Task data:
---
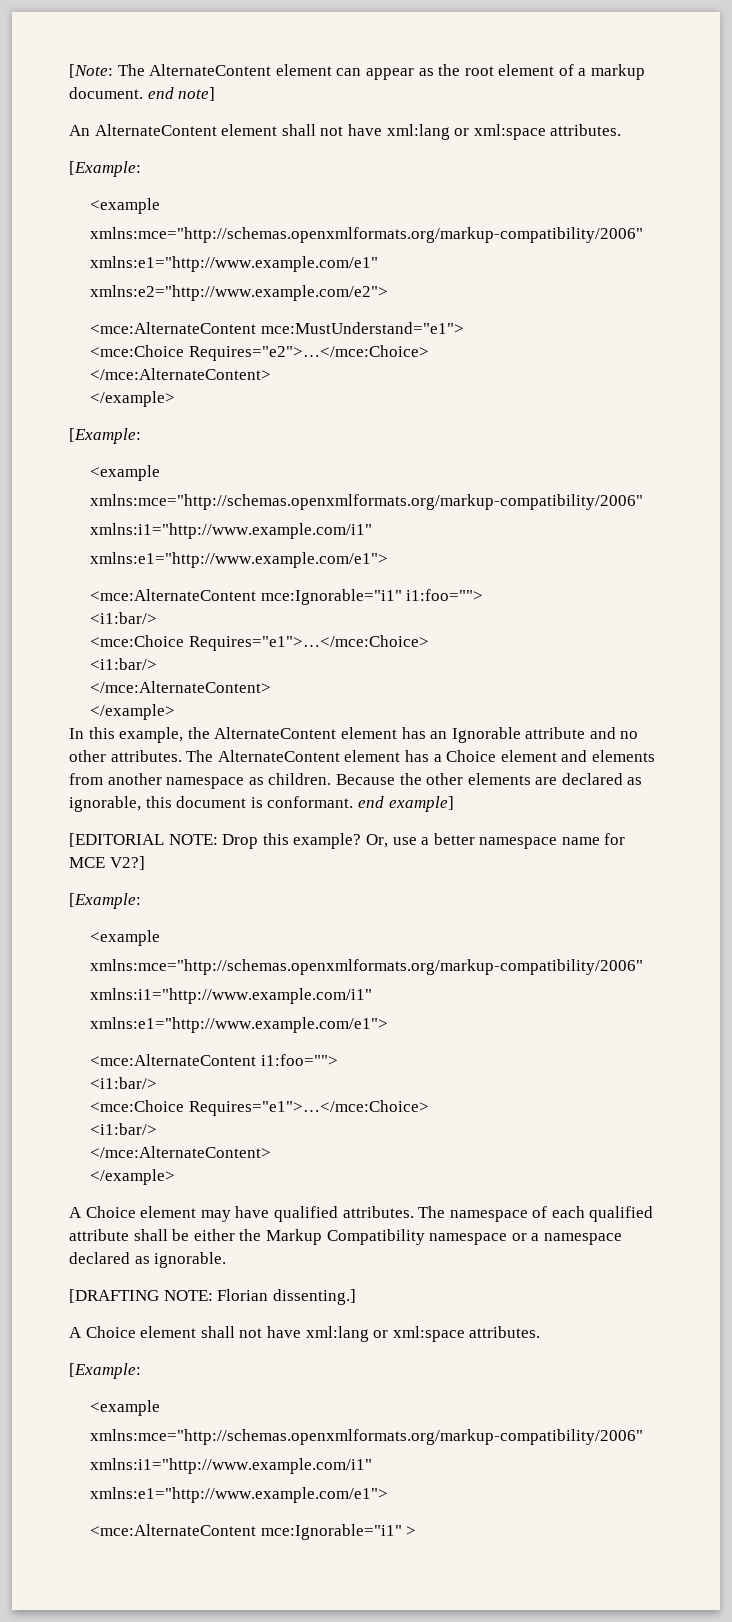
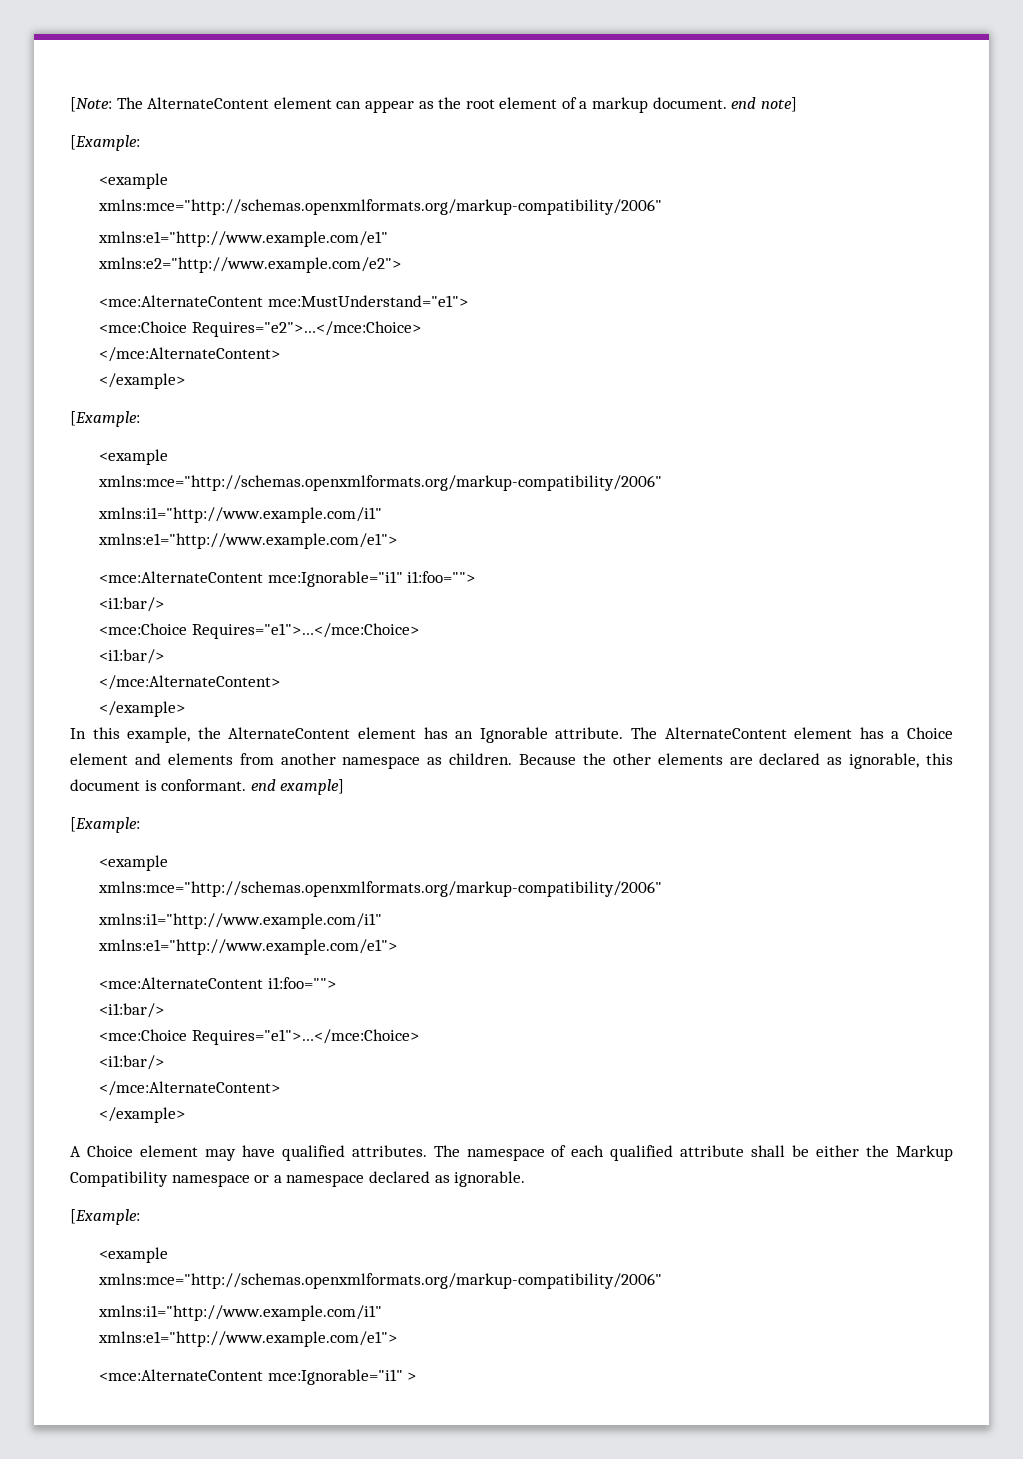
- An AlternateContent element shall not have xml:lang or xml:space attributes.
- In this example, the AlternateContent element has an Ignorable attribute and no other attributes.
+ In this example, the AlternateContent element has an Ignorable attribute.
- [EDITORIAL NOTE: Drop this example? Or, use a better namespace name for MCE V2?]
- [DRAFTING NOTE: Florian dissenting.]
- A Choice element shall not have xml:lang or xml:space attributes.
---
About this exercise: So that the copy stays exact, reproduce each record word for word and leave its images out.

Final answer:
- An AlternateContent element shall not have xml:lang or xml:space attributes.
- In this example, the AlternateContent element has an Ignorable attribute and no other attributes.
+ In this example, the AlternateContent element has an Ignorable attribute.
- [EDITORIAL NOTE: Drop this example? Or, use a better namespace name for MCE V2?]
- [DRAFTING NOTE: Florian dissenting.]
- A Choice element shall not have xml:lang or xml:space attributes.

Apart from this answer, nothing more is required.